[EXERCISE BRIEF] Your answer must be an exact copy of the records below, with every picture left out.

Front-end code change data:

══════

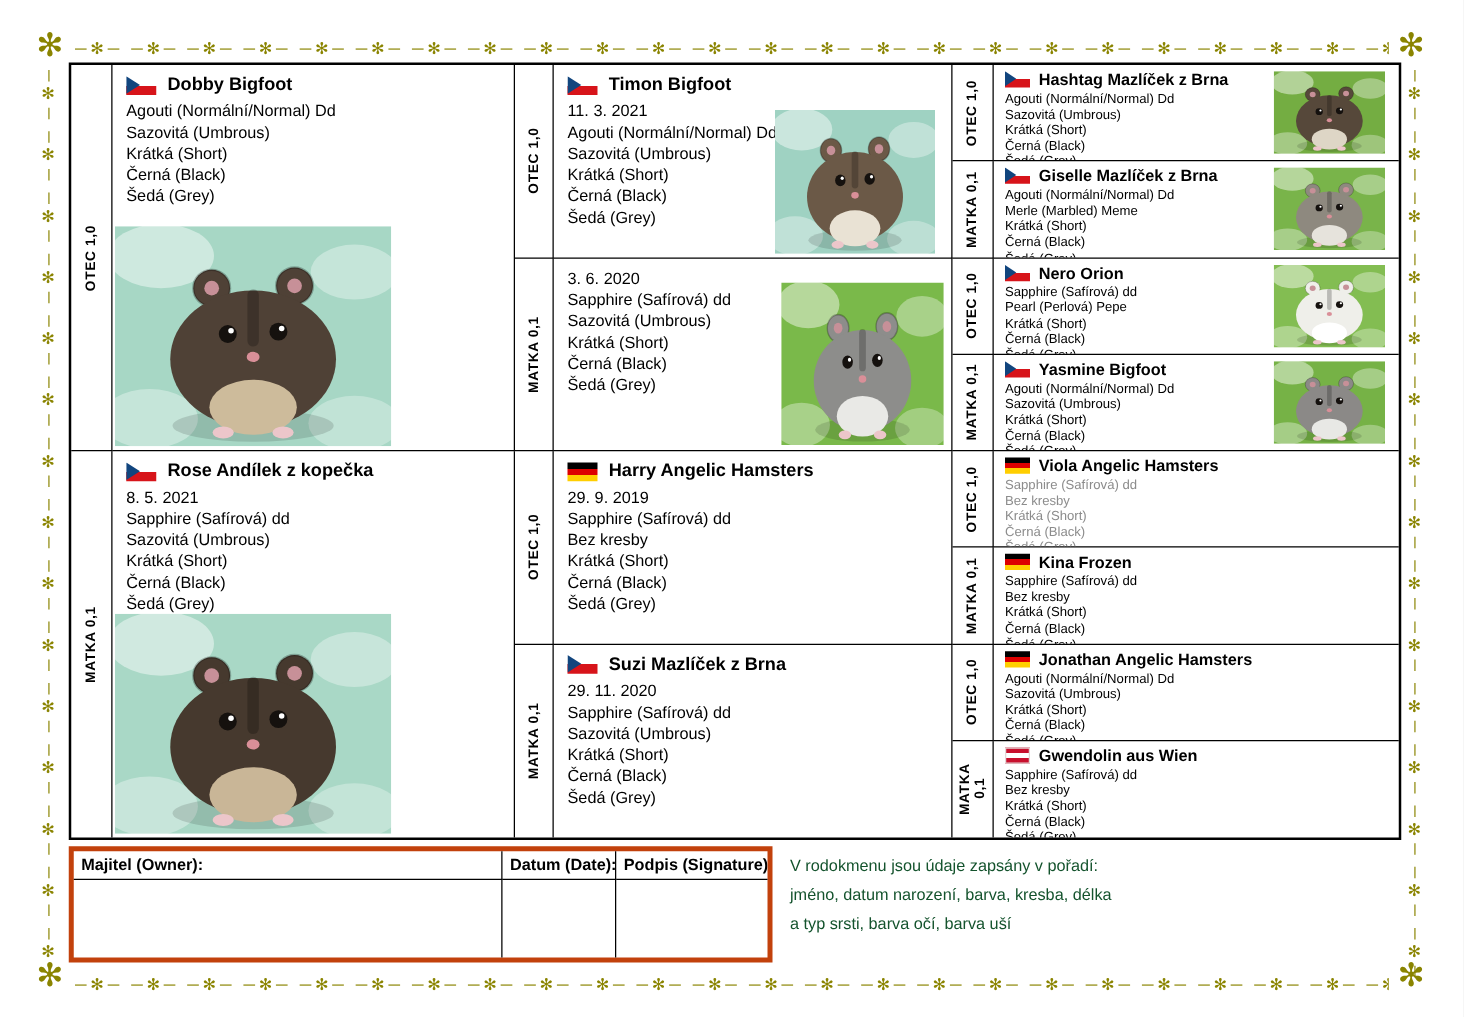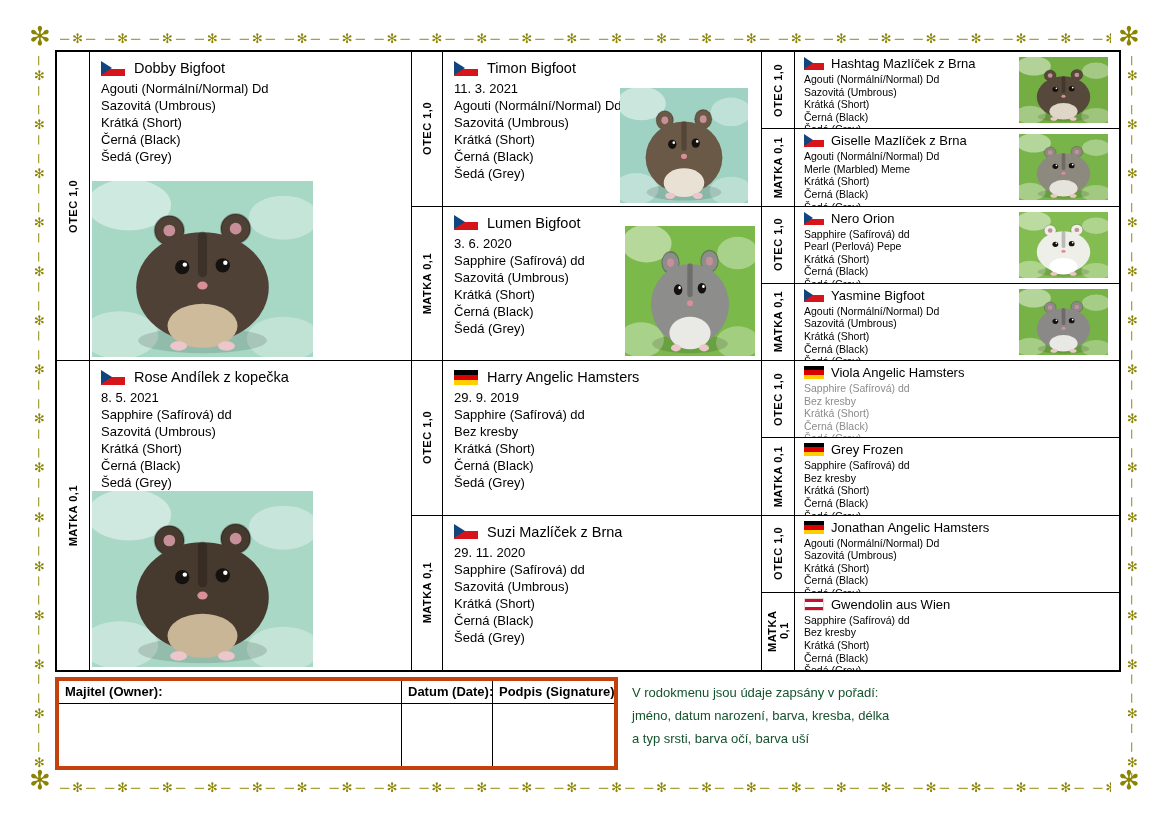--- a/index.html
+++ b/index.html
@@ -40,7 +40,7 @@
   .g3.entry{padding:4px 9px 2px 9px;}
   .entry-head{display:flex;align-items:center;gap:9px;margin:1px 0 4px 0;}
   .g3 .entry-head{gap:7px;margin:0 0 2px 0;}
-  .entry-name{font-weight:normal;font-size:14.5px;white-space:nowrap;}
+  .entry-name{font-weight:bold;font-size:14.5px;white-space:nowrap;}
   .g3 .entry-name{font-size:13px;}
   .line{font-size:13px;line-height:17px;white-space:nowrap;}
   .g3 .line{font-size:10.5px;line-height:12.6px;}

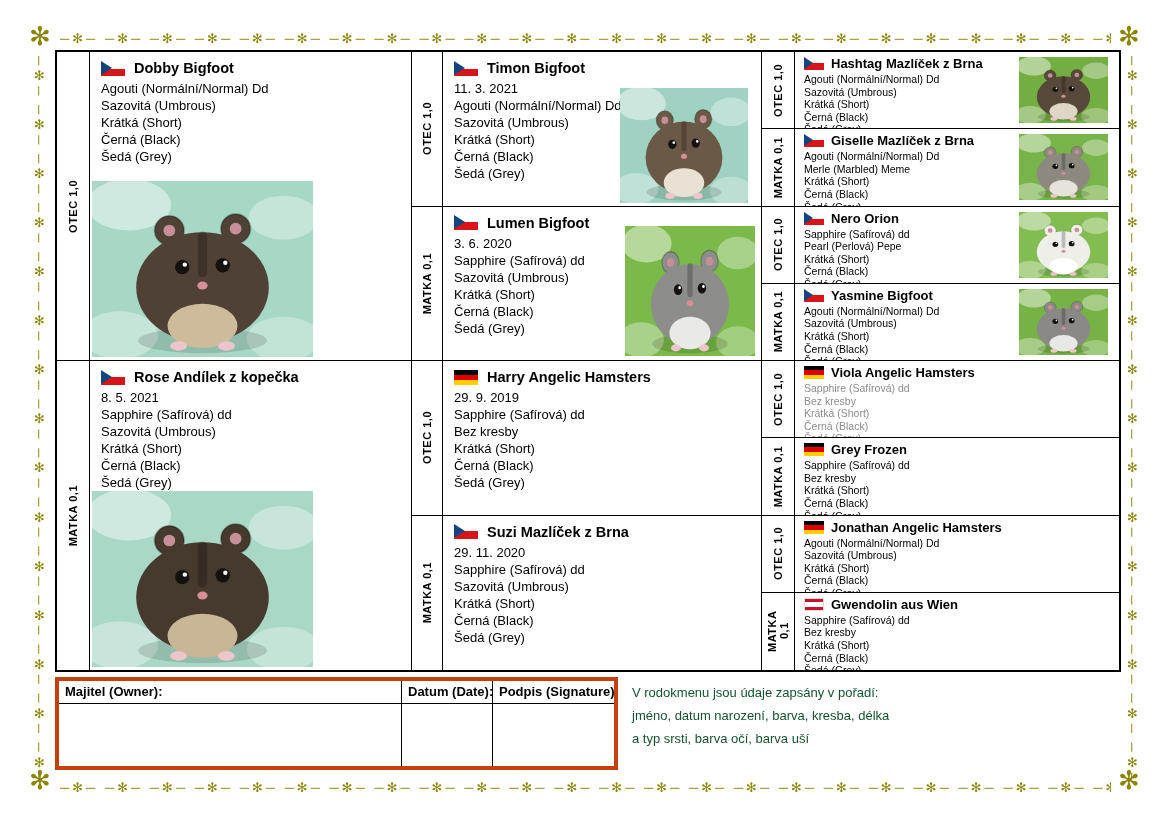--- a/index.html
+++ b/index.html
@@ -229,10 +229,6 @@
     </div>
 
     <div class="cell entry g12" style="grid-column:4;grid-row:3/5">
-      <div class="entry-head">
-        <span class="flag flag-lg flag-cz"></span>
-        <span class="entry-name">Lumen Bigfoot</span>
-      </div>
       <div>
         <div class="line">3. 6. 2020</div>
         <div class="line">Sapphire (Safírová) dd</div>

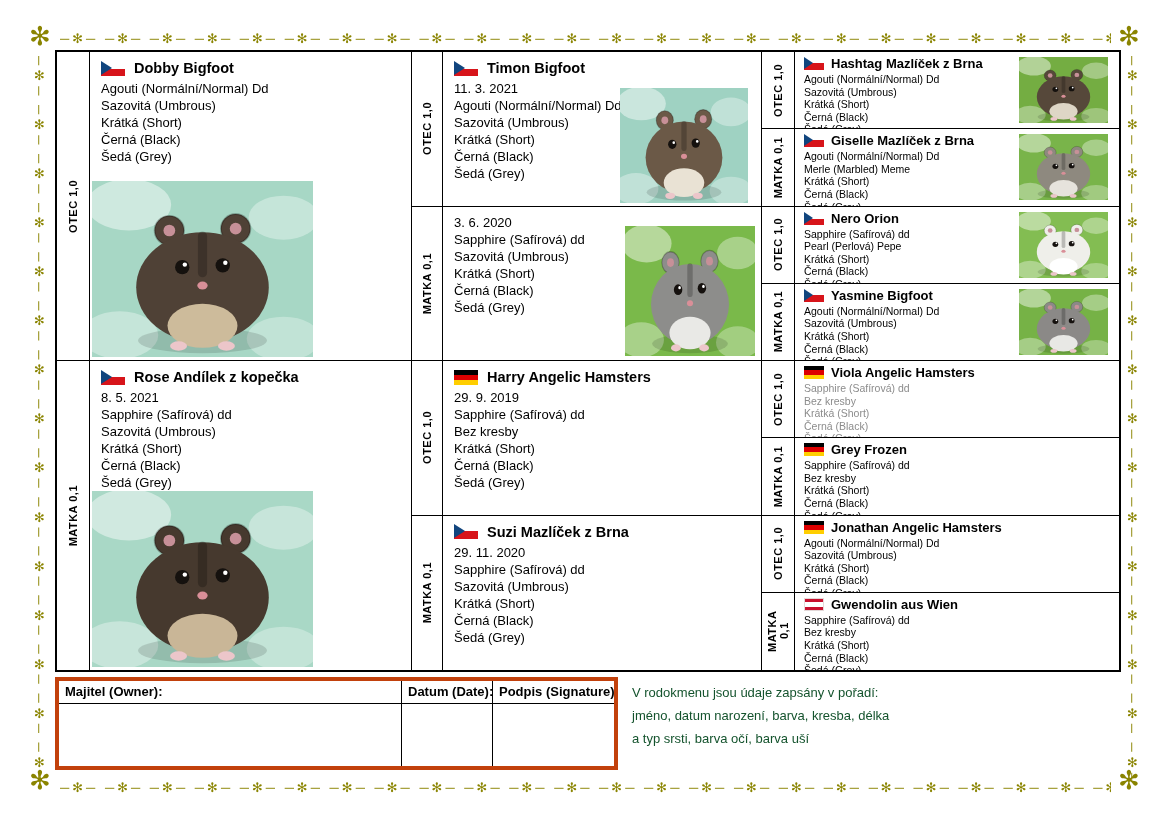--- a/index.html
+++ b/index.html
@@ -487,7 +487,7 @@
     <div class="cell entry g3 lastcol" style="grid-column:6;grid-row:6">
       <div class="entry-head">
         <span class="flag flag-sm flag-de"></span>
-        <span class="entry-name">Grey Frozen</span>
+        <span class="entry-name">Kina Frozen</span>
       </div>
       <div>
         <div class="line">Sapphire (Safírová) dd</div>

══════

[WRITTEN ANSWER]
--- a/index.html
+++ b/index.html
@@ -40,7 +40,7 @@
   .g3.entry{padding:4px 9px 2px 9px;}
   .entry-head{display:flex;align-items:center;gap:9px;margin:1px 0 4px 0;}
   .g3 .entry-head{gap:7px;margin:0 0 2px 0;}
-  .entry-name{font-weight:normal;font-size:14.5px;white-space:nowrap;}
+  .entry-name{font-weight:bold;font-size:14.5px;white-space:nowrap;}
   .g3 .entry-name{font-size:13px;}
   .line{font-size:13px;line-height:17px;white-space:nowrap;}
   .g3 .line{font-size:10.5px;line-height:12.6px;}

--- a/index.html
+++ b/index.html
@@ -229,10 +229,6 @@
     </div>
 
     <div class="cell entry g12" style="grid-column:4;grid-row:3/5">
-      <div class="entry-head">
-        <span class="flag flag-lg flag-cz"></span>
-        <span class="entry-name">Lumen Bigfoot</span>
-      </div>
       <div>
         <div class="line">3. 6. 2020</div>
         <div class="line">Sapphire (Safírová) dd</div>

--- a/index.html
+++ b/index.html
@@ -487,7 +487,7 @@
     <div class="cell entry g3 lastcol" style="grid-column:6;grid-row:6">
       <div class="entry-head">
         <span class="flag flag-sm flag-de"></span>
-        <span class="entry-name">Grey Frozen</span>
+        <span class="entry-name">Kina Frozen</span>
       </div>
       <div>
         <div class="line">Sapphire (Safírová) dd</div>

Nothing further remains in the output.